Further, housing market activity appears to have returned to close to normal levels, despite signs of a tightening in credit supply for some households.
While it noted employment appears to have fallen since the Covid-19 outbreak, it said this has been “very significantly mitigated by the extensive take-up of support from temporary government schemes” such as the Coronavirus Job Retention Scheme (furlough). But uncertainty remains and the unemployment rate is projected to rise to around 7.5% by the end of the year.
GDP continues to recover from the 20% slump reported in Q2 2020 from Q4 in 2019 as social distancing eased and consumer spending picked up further but the MPC said it is not projected to exceed its Q4 2019 level until the end of 2021.
Turning to inflation, it expects the figure to fall to 0.25% later this year, from the 0.6% figure recorded in June. This is due to the impact of energy prices and the temporary cut in VAT to 5% for the hospitality, holiday and attraction sector as announced by the chancellor last month.
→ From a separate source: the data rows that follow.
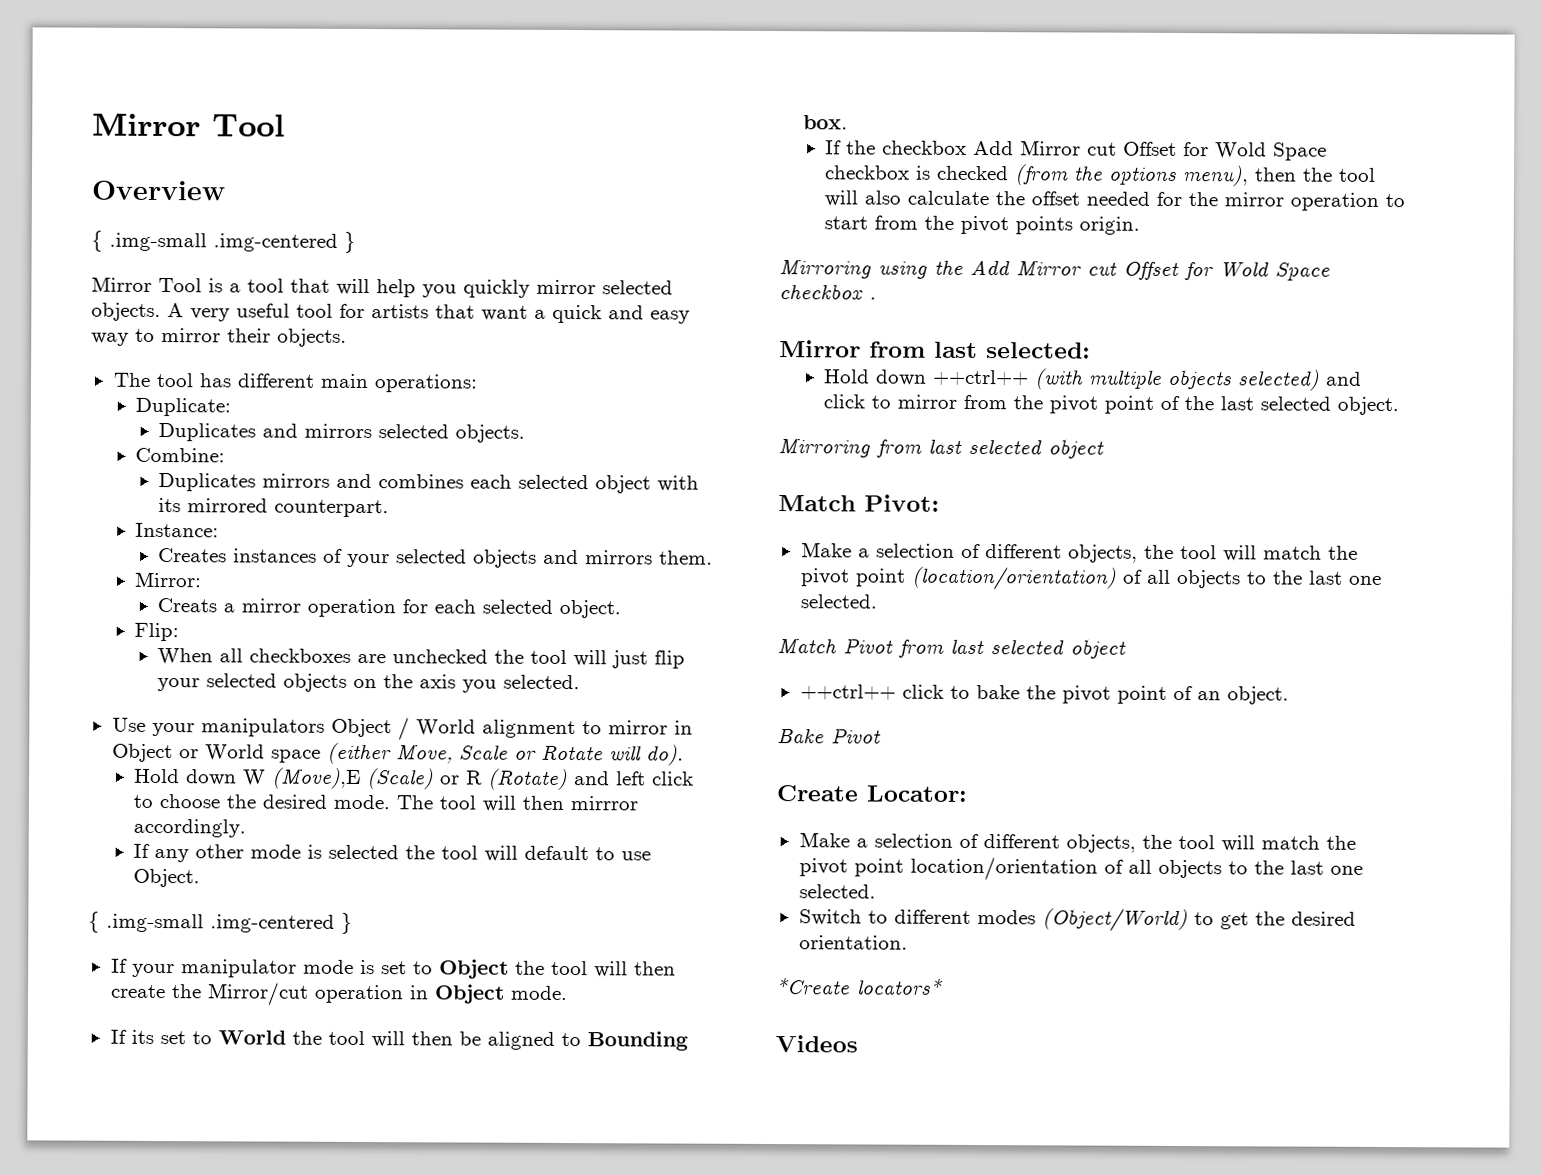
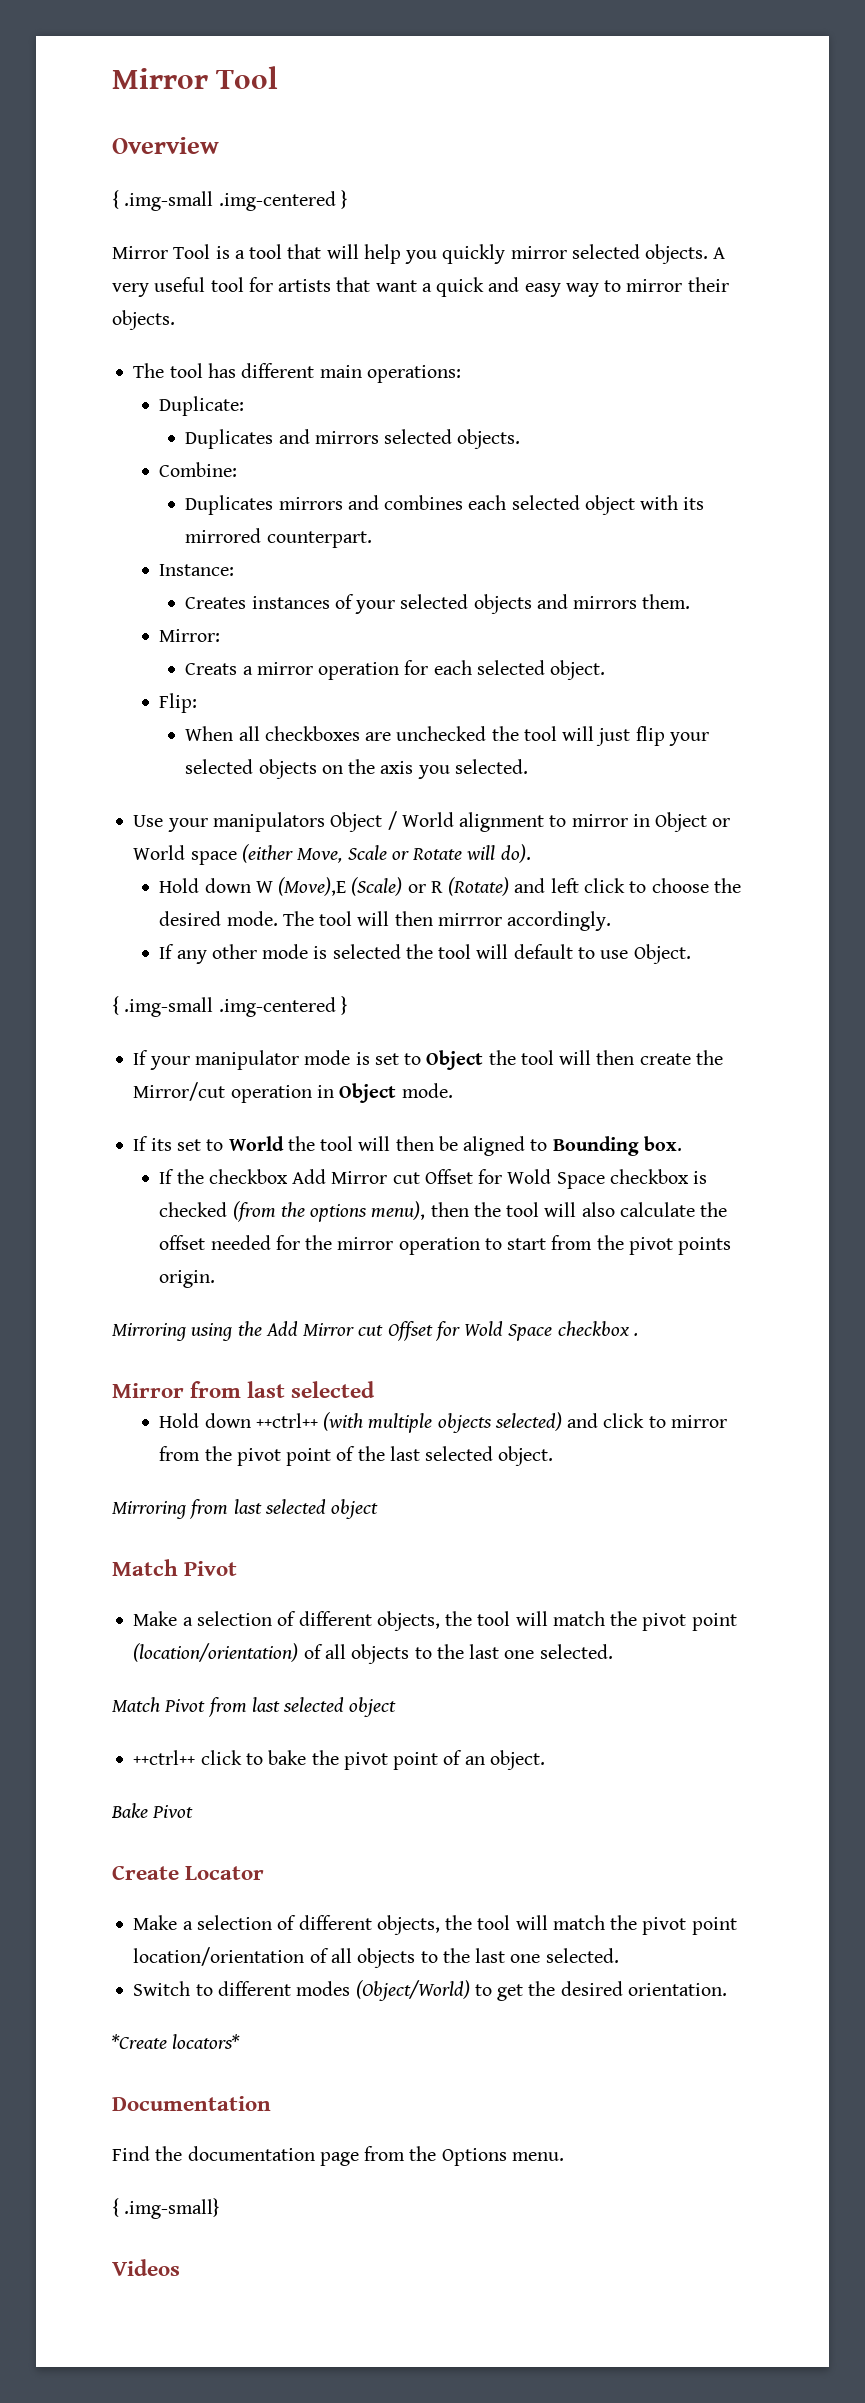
- Mirror from last selected:
+ Mirror from last selected
  Mirroring from last selected object
- Match Pivot:
+ Match Pivot
- Create Locator:
+ Create Locator
+ Documentation
+ Find the documentation page from the Options menu.
+ { .img-small}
It expects to reach its target 2% inflation figure in two years’ time.
‘Two lost years of growth for the UK’
Laura Suter, personal finance analyst at investment platform AJ Bell, said any interest rate rise has been ruled out for the foreseeable future as the MPC indicated there are no plans to change either rates or the current asset buying programme until spare capacity is being eliminated.
She said: “The Bank now forecasts that UK GDP will return to its 2019 levels by the end of next year, meaning it’s expecting two lost years of growth for the UK. It’s buoyed by the fact that people are getting out and spending more, no doubt fuelled by the summer holidays and lots of people staycationing, while Rishi Sunak’s stamp duty giveaway has also put the rocket boosters under the housing market, with the Bank saying it has returned homebuying to near-normal levels.
“However, the bank paints a bleaker picture on the outlook for employment and business spending and cautions that the UK’s future is ‘unusually uncertain’ thanks to the continued spread of the Coronavirus. What’s more, it expects inflation to fall back after a rise in July and hover around the 0.25% mark later this year. Worries about a second wave of Covid-19 mean the economic outlook is particularly uncertain and that negative interest rates can’t be ruled out. Any rate rise is miles away and savers will continue to see paltry returns on their cash.”